I have a 105 gallon freshwater tank. Had some fish in it for at least 5 years. 4 Bala sharks (6 - 8 inches), Angelfish, Pleco, cardinal tetras, rummy nose tetras. My Pleco (about 8 years old0) died for no apparent reason, I figured old age. I bought one small pleco at Petco and put him in. The new Pleco was dead the next day. In about 3 days I notice ich, white spots like salt on my fish. The skin started to rot away. I didn't want to use chemicals in the show tank, so I added salt and raised the temp to about 80 degrees. In about 5 days, all fish had died except one neon tetra and one rummy nose.
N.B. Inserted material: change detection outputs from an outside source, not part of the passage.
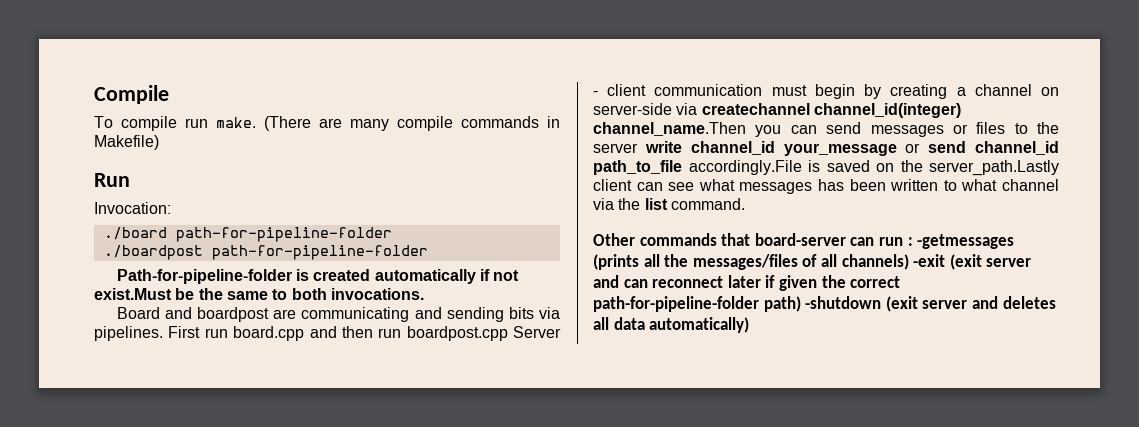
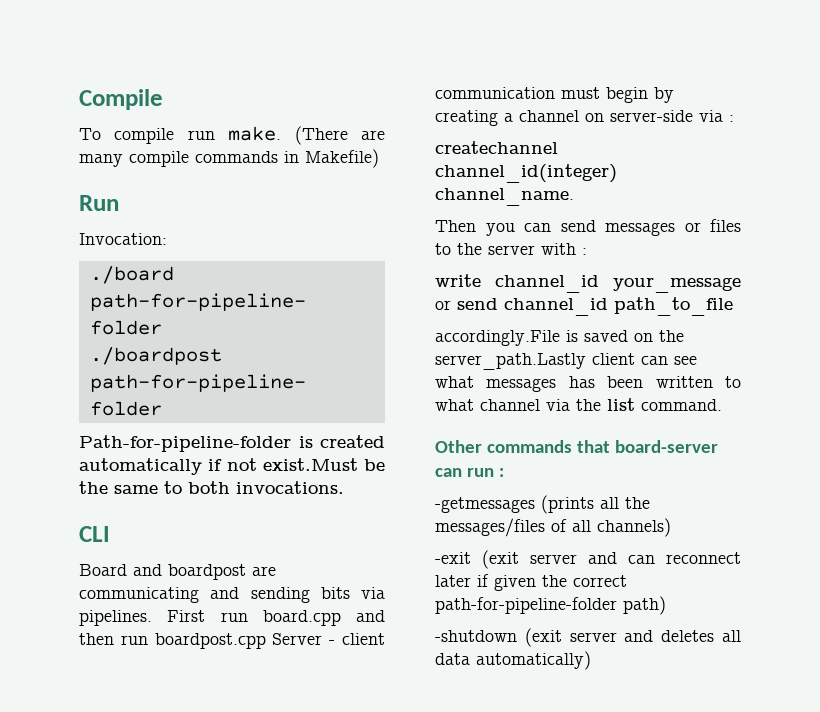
+ CLI
- First run board.cpp and then run boardpost.cpp Server - client communication must begin by creating a channel on server-side via createchannel channel_id(integer) channel_name.Then you can send messages or files to the server write channel_id your_message or send channel_id path_to_file accordingly.File is saved on the server_path.Lastly client can see what messages has been written to what channel via the list command.
+ First run board.cpp and then run boardpost.cpp Server - client communication must begin by creating a channel on server-side via :
+ createchannel channel_id(integer) channel_name.
+ Then you can send messages or files to the server with :
+ write channel_id your_message or send channel_id path_to_file
+ accordingly.File is saved on the server_path.Lastly client can see what messages has been written to what channel via the list command.
- Other commands that board-server can run : -getmessages (prints all the messages/files of all channels) -exit (exit server and can reconnect later if given the correct path-for-pipeline-folder path) -shutdown (exit server and deletes all data automatically)
+ Other commands that board-server can run :
+ -getmessages (prints all the messages/files of all channels)
+ -exit (exit server and can reconnect later if given the correct path-for-pipeline-folder path)
+ -shutdown (exit server and deletes all data automatically)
I put them in a 10 gallon for safekeeping and tore down my 105. I used 2 400 Emporer bio-wheels for biological filtration. I plan on putting the tank back together. I have washed everything in hot water and they have been dryed for about 10 days. While I tore down the tank I have used the same biowheels for filtration in the 10 gallon sick-storage tank. The two fish are doing fine and have not shown any signs of sickness. My question - when I put the tank back together, will it be safe to use the same biowheels in my new tank without any new introduction of ich? I would think it would, but like other opinions. Any other things you suggest before I actually starting putting water back in the 105 would be appreciated. Lesson learned - I have gone so long without any problems, that I don't quarentine my new fish. Guess I better start doing it again. Thanks.:console:


----------



## emc7 (Jul 23, 2005)

> quarentine my new fish


Everyone knows to do this, but we have to learn the hard way (some of us more than once).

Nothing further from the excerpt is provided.